=== Task to complete ===
Below are the entries. Set down exactly the line containing "4.2l.6 1.4M4.4 7.2l1.5.5M4.6" and each line after it.

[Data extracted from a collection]
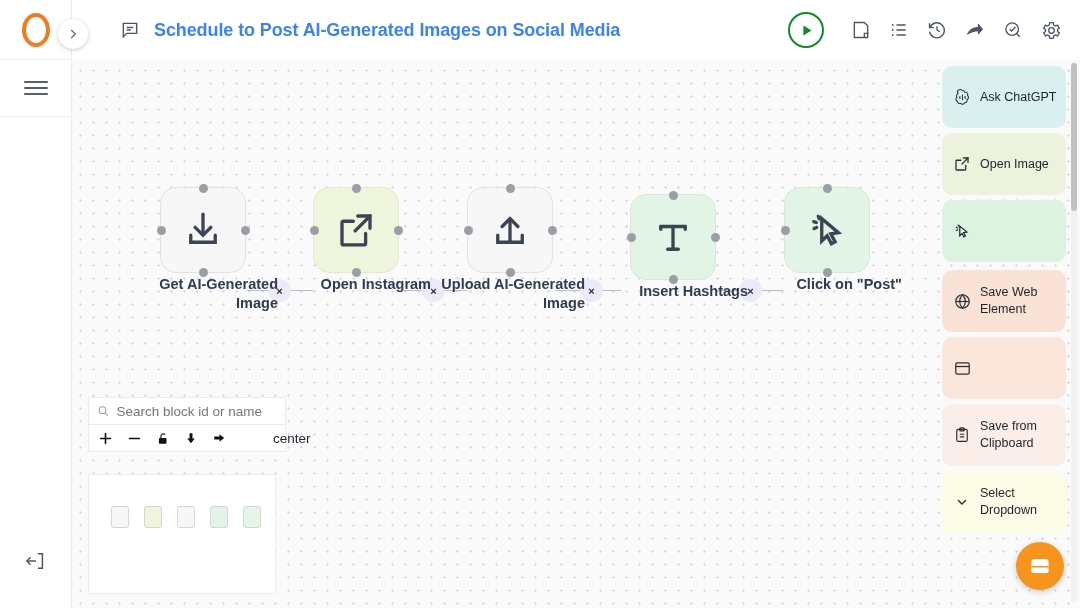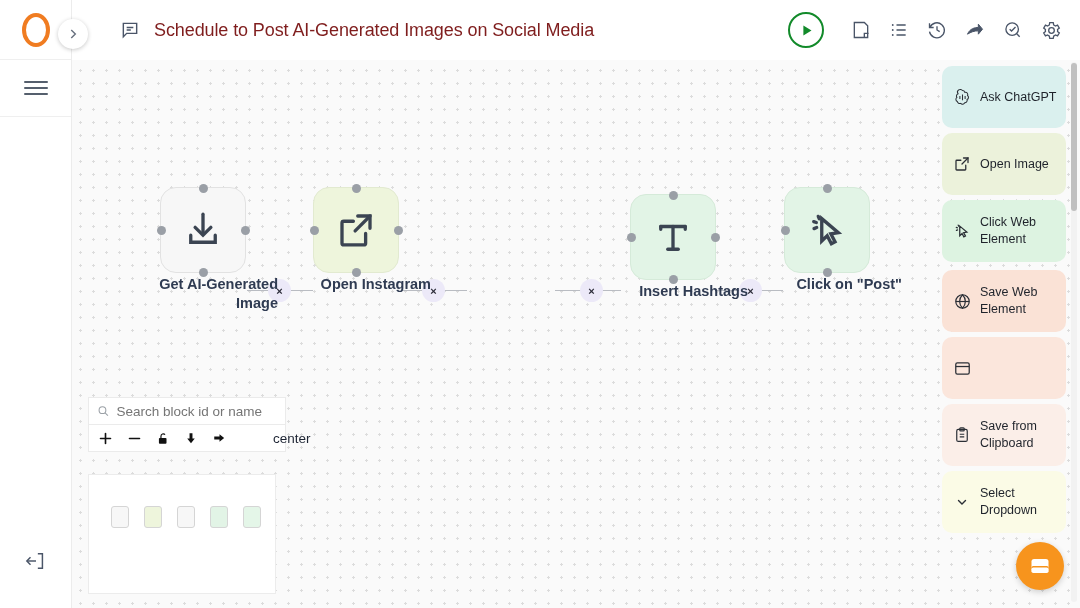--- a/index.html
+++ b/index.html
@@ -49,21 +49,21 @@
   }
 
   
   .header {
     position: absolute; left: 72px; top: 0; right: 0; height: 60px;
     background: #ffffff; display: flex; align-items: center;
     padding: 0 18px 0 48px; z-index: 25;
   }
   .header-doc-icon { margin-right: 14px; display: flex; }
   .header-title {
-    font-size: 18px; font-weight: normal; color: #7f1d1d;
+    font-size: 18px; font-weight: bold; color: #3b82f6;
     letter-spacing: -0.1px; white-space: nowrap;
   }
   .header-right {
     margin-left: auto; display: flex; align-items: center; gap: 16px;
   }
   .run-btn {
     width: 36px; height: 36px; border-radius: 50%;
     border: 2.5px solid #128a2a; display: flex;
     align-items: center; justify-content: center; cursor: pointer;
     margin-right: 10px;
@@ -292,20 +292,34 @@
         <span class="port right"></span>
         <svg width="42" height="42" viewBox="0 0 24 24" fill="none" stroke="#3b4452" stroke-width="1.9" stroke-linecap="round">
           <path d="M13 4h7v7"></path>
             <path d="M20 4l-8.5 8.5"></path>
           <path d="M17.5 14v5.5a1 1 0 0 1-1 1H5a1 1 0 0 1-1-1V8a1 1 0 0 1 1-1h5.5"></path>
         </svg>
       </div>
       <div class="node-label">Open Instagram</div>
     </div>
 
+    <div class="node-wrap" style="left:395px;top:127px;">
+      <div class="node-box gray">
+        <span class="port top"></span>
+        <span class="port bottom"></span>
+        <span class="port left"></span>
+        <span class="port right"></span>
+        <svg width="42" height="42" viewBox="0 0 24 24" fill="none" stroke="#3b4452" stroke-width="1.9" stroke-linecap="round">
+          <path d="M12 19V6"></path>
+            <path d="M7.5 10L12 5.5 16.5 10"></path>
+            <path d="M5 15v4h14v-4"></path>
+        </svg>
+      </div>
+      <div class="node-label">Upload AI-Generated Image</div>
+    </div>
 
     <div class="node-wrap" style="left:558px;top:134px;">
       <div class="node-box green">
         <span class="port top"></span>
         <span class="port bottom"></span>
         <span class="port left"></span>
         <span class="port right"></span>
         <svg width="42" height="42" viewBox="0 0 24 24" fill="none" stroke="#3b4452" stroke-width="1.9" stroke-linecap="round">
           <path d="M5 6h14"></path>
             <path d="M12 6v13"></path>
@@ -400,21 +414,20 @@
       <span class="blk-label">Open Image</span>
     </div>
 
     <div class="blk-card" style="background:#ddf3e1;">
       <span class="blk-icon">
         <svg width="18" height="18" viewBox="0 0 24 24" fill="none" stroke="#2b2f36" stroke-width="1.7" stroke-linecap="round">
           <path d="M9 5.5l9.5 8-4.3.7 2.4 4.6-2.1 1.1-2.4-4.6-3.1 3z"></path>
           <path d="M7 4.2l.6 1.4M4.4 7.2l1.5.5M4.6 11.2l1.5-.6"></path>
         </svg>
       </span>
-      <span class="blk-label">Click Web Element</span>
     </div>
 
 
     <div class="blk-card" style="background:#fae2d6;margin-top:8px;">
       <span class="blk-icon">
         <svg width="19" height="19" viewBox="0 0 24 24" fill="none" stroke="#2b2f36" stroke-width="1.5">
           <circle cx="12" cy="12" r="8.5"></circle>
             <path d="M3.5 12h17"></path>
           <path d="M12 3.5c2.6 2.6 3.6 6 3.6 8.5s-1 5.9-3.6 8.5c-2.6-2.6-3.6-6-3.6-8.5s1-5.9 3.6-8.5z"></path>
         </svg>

=== Your response ===
           <path d="M7 4.2l.6 1.4M4.4 7.2l1.5.5M4.6 11.2l1.5-.6"></path>
         </svg>
       </span>
-      <span class="blk-label">Click Web Element</span>
     </div>
 
 
     <div class="blk-card" style="background:#fae2d6;margin-top:8px;">
       <span class="blk-icon">
         <svg width="19" height="19" viewBox="0 0 24 24" fill="none" stroke="#2b2f36" stroke-width="1.5">
           <circle cx="12" cy="12" r="8.5"></circle>
             <path d="M3.5 12h17"></path>
           <path d="M12 3.5c2.6 2.6 3.6 6 3.6 8.5s-1 5.9-3.6 8.5c-2.6-2.6-3.6-6-3.6-8.5s1-5.9 3.6-8.5z"></path>
         </svg>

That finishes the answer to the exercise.